Records to use =
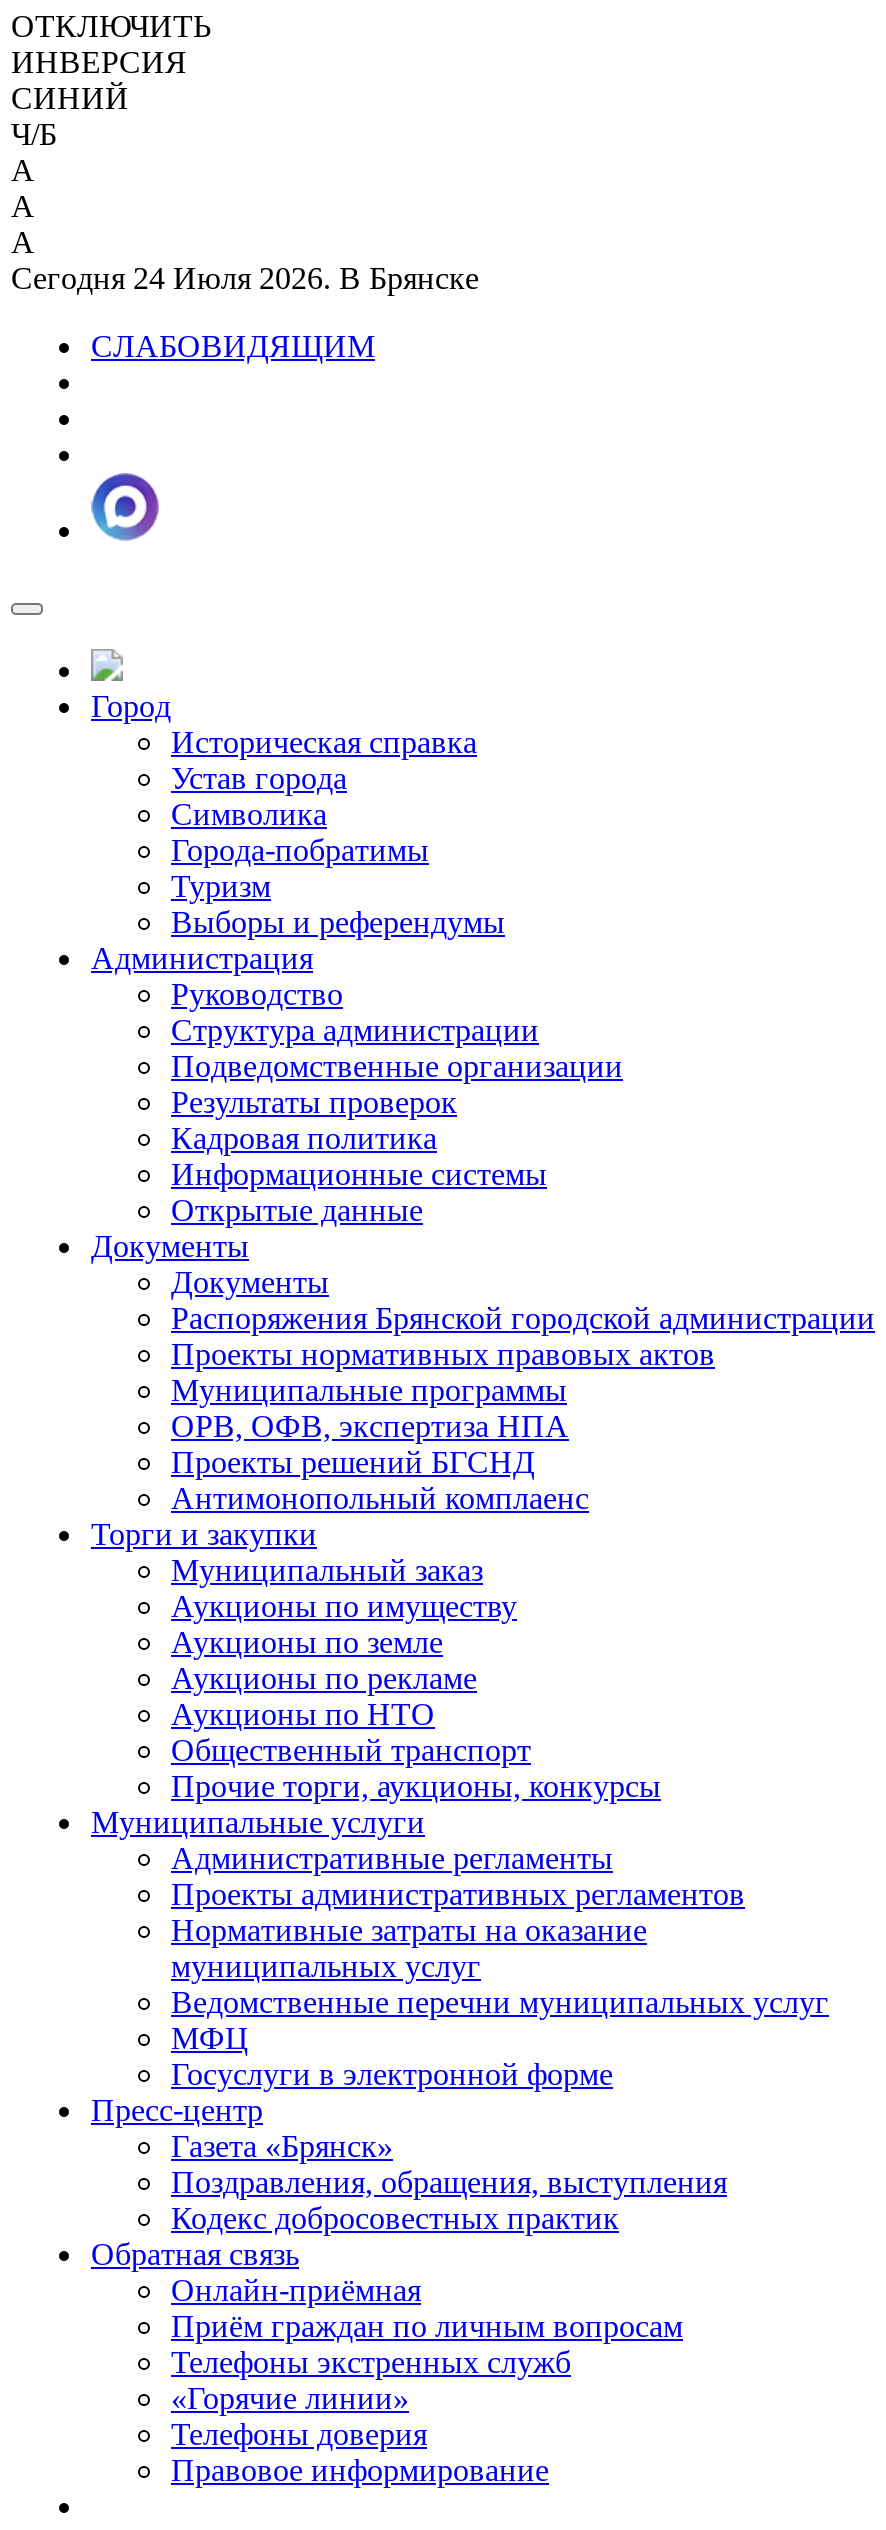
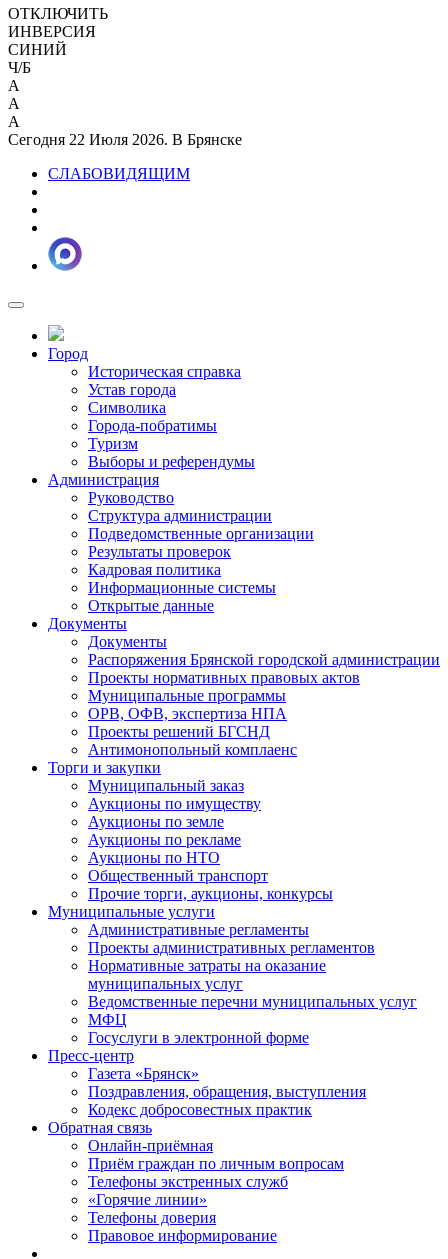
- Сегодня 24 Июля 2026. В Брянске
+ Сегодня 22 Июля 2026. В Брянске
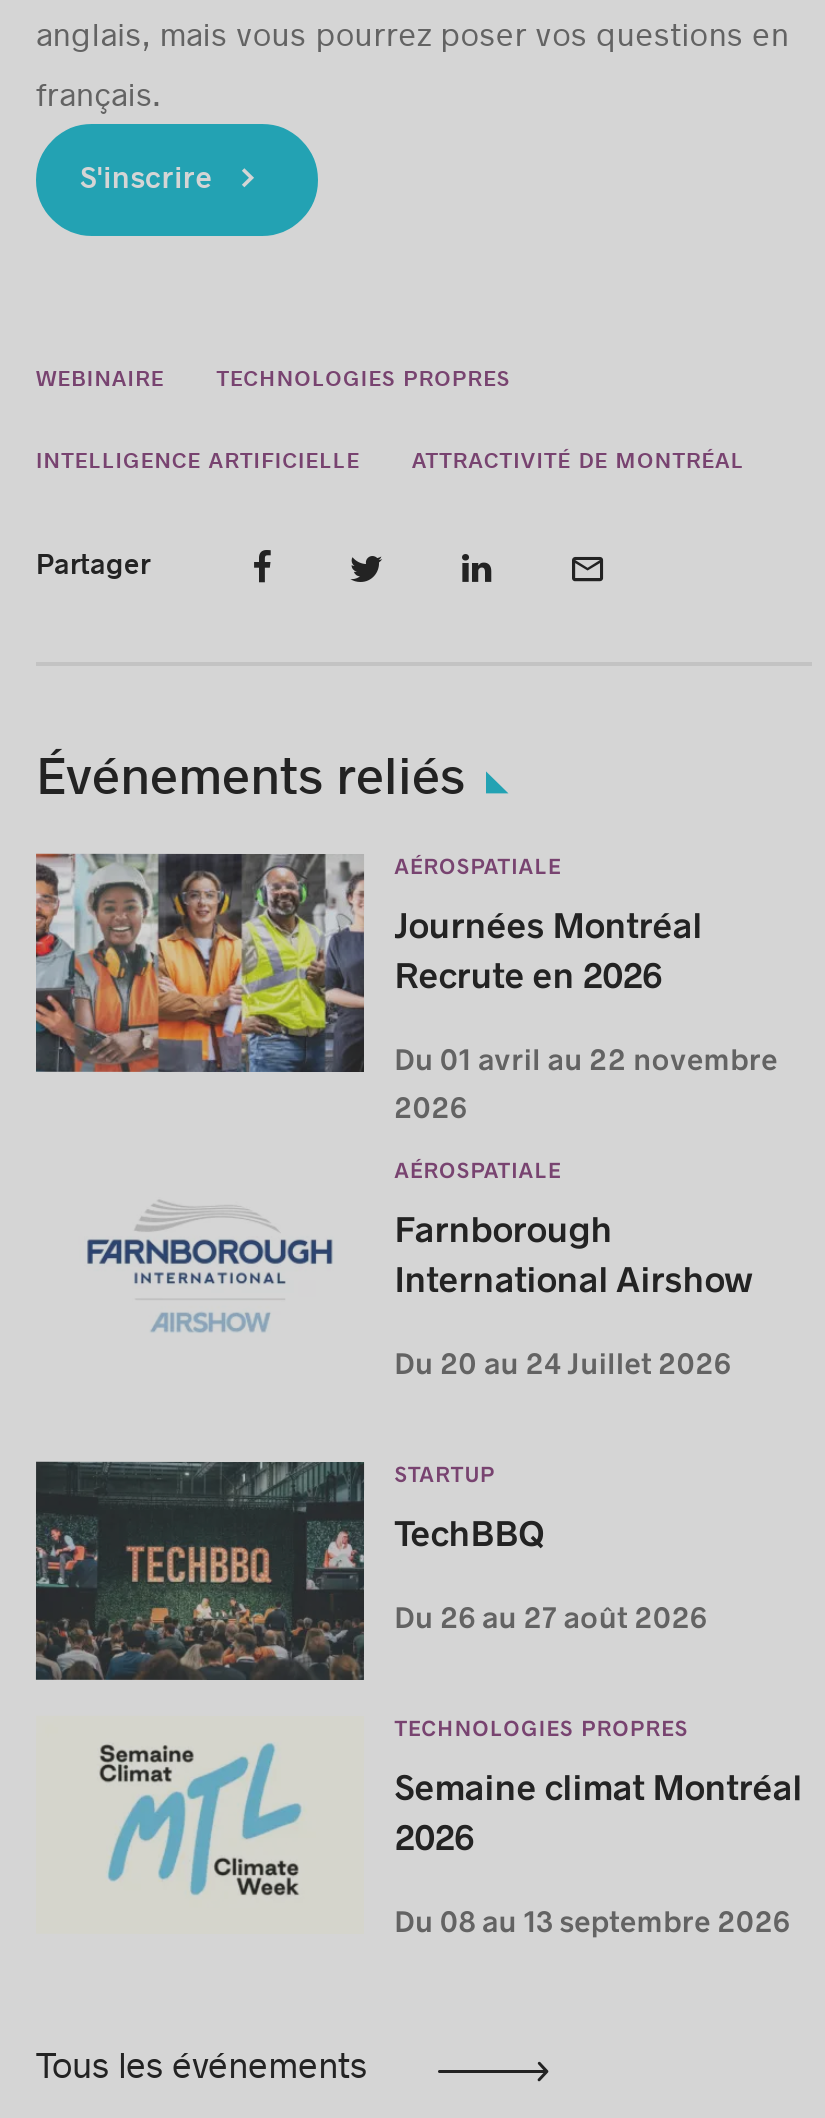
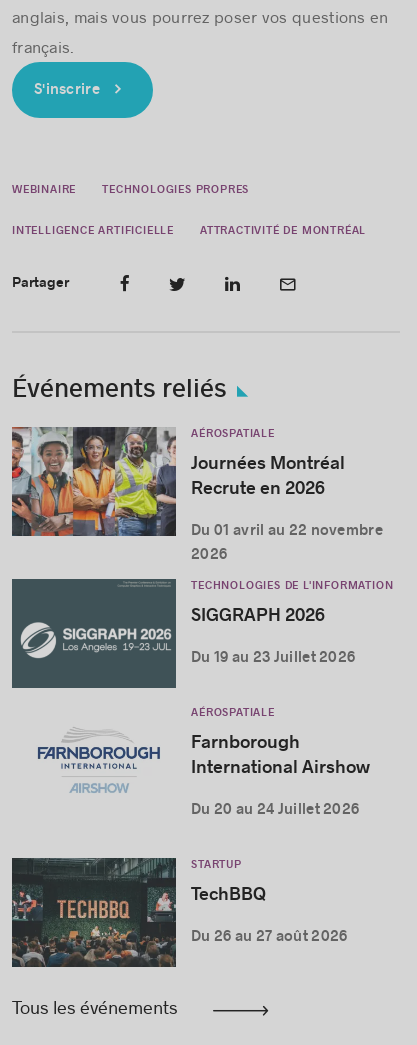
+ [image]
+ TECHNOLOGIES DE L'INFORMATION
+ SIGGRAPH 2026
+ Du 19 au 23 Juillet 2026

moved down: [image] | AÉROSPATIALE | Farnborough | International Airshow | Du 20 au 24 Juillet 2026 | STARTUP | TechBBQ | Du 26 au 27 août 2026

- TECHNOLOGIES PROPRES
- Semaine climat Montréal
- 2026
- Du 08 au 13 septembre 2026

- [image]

* * *

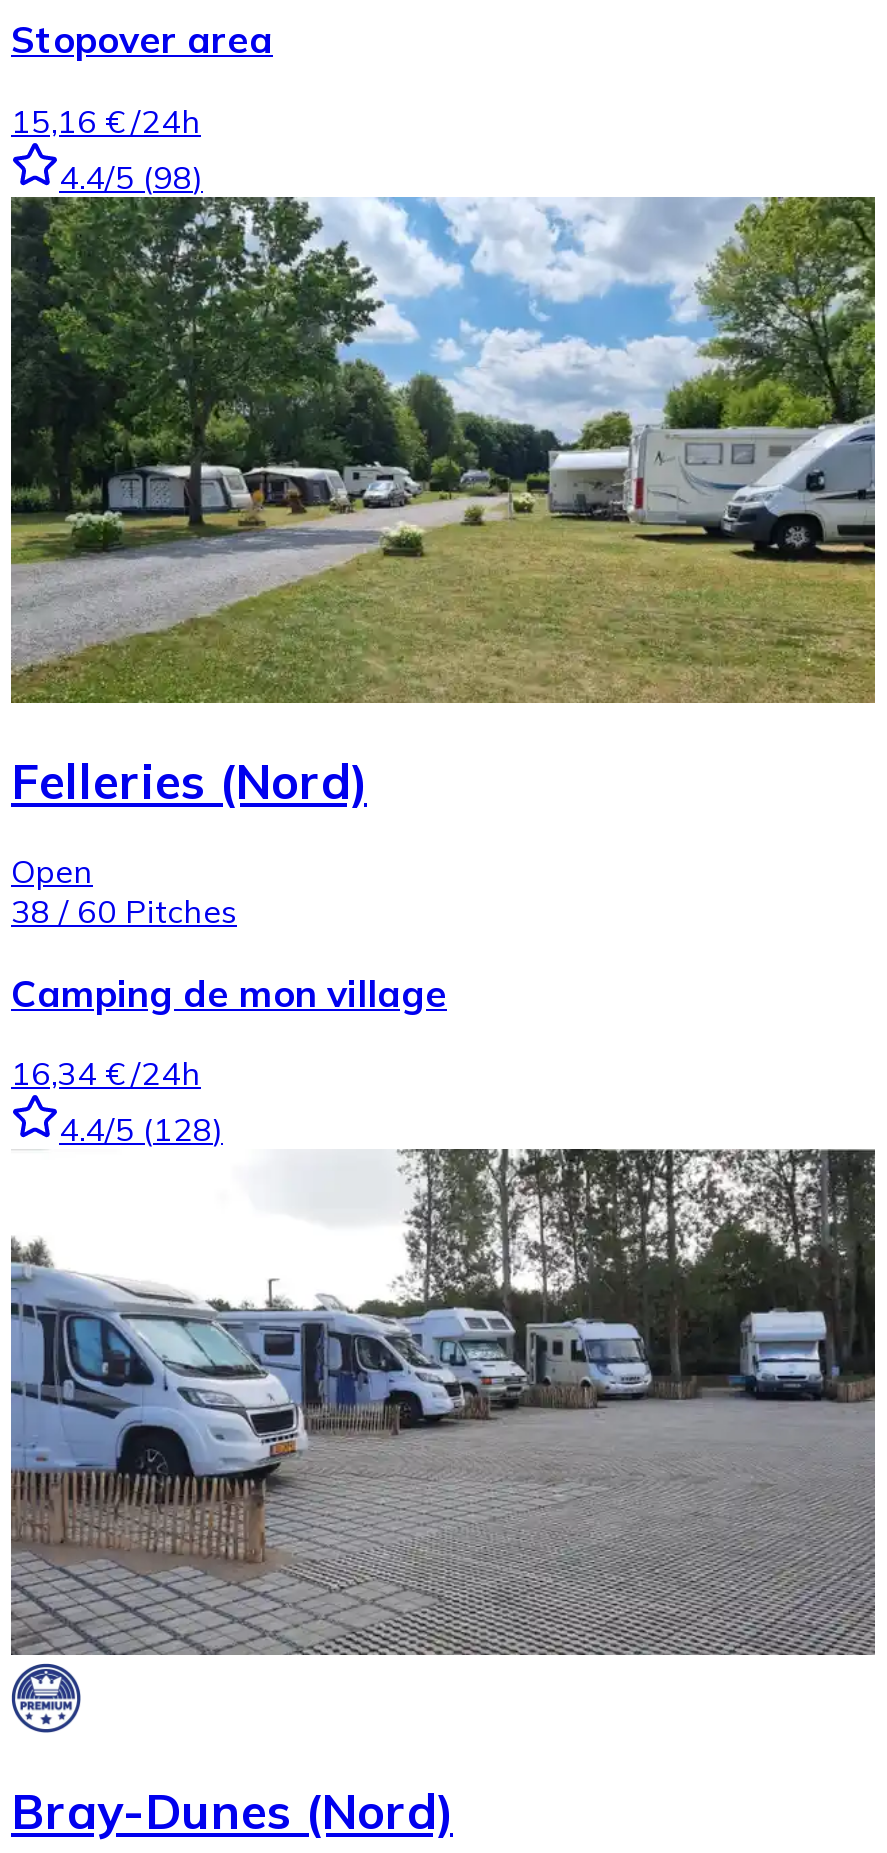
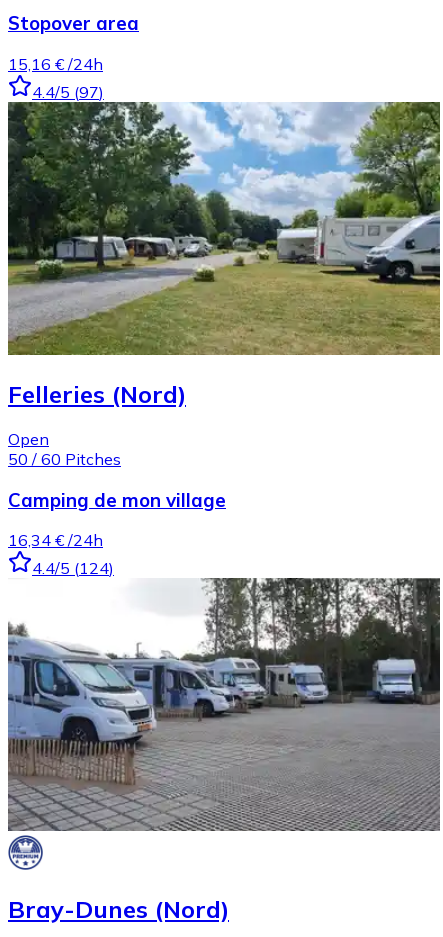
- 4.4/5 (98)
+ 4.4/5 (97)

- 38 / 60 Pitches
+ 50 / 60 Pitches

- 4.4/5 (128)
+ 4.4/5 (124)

---

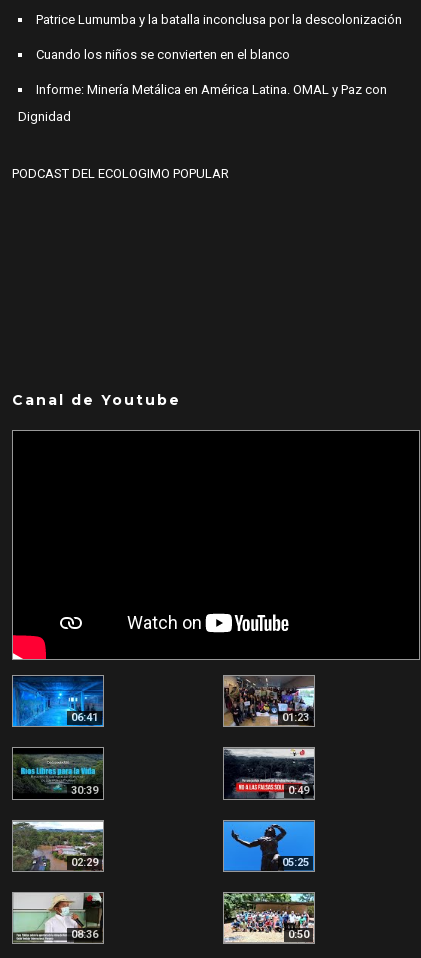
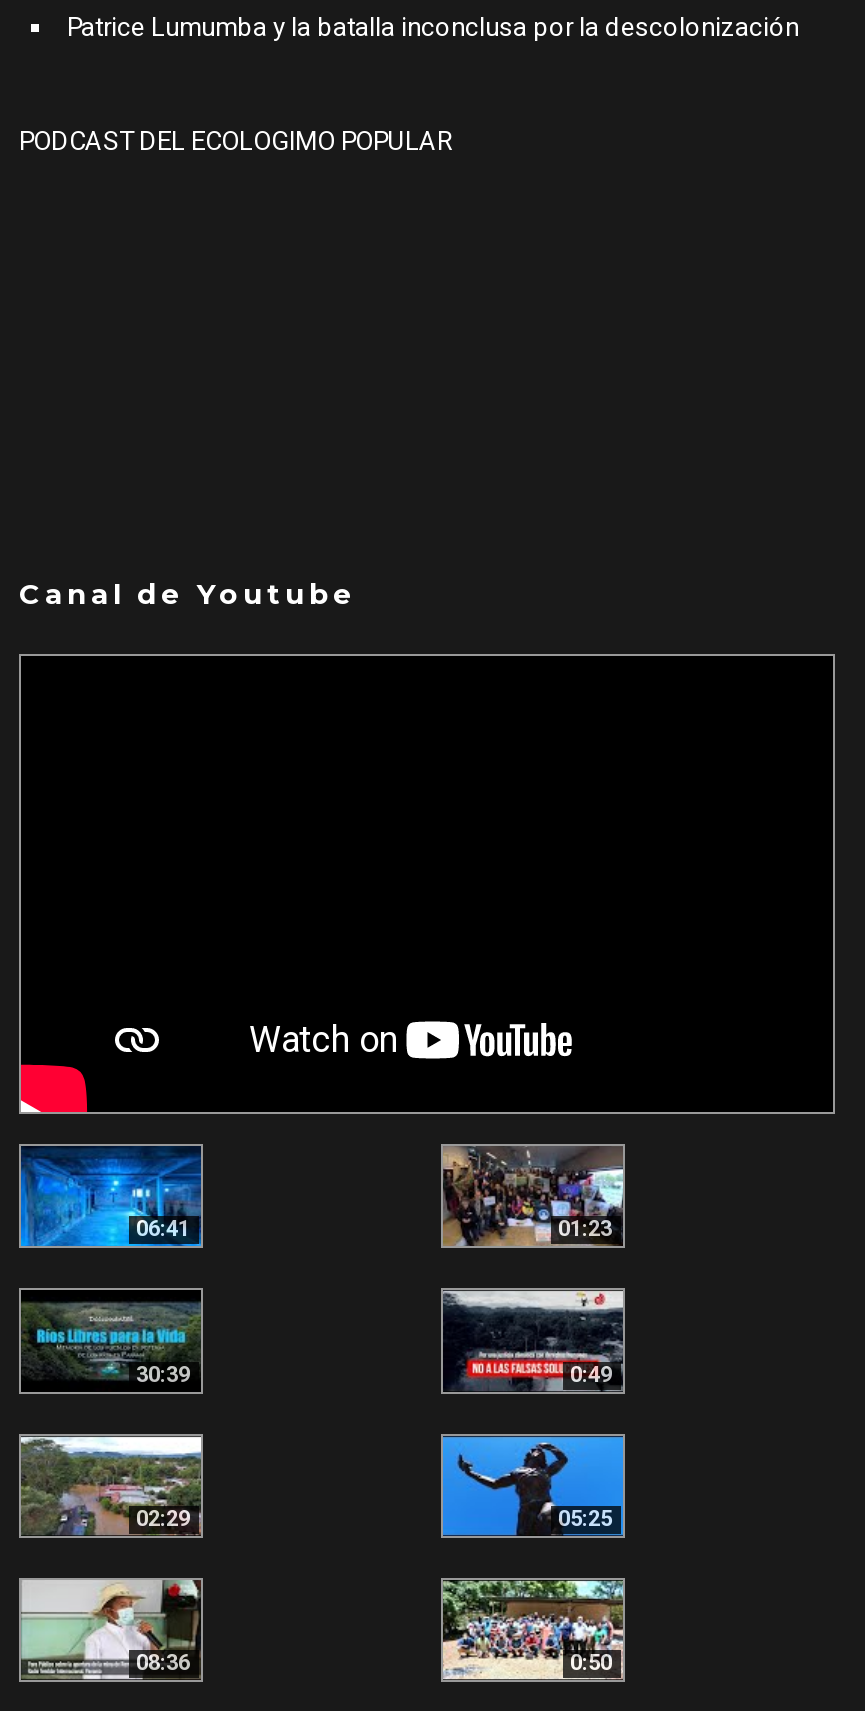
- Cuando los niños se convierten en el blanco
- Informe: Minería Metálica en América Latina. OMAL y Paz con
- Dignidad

Problem description =
Leaving every picture aside, reproduce exactly the lines above from the one with "- Сегодня 24 Июля 2026. В Брянске" up to and including the one with "- TECHNOLOGIES PROPRES", and no others.

Answer area =
- Сегодня 24 Июля 2026. В Брянске
+ Сегодня 22 Июля 2026. В Брянске
+ [image]
+ TECHNOLOGIES DE L'INFORMATION
+ SIGGRAPH 2026
+ Du 19 au 23 Juillet 2026

moved down: [image] | AÉROSPATIALE | Farnborough | International Airshow | Du 20 au 24 Juillet 2026 | STARTUP | TechBBQ | Du 26 au 27 août 2026

- TECHNOLOGIES PROPRES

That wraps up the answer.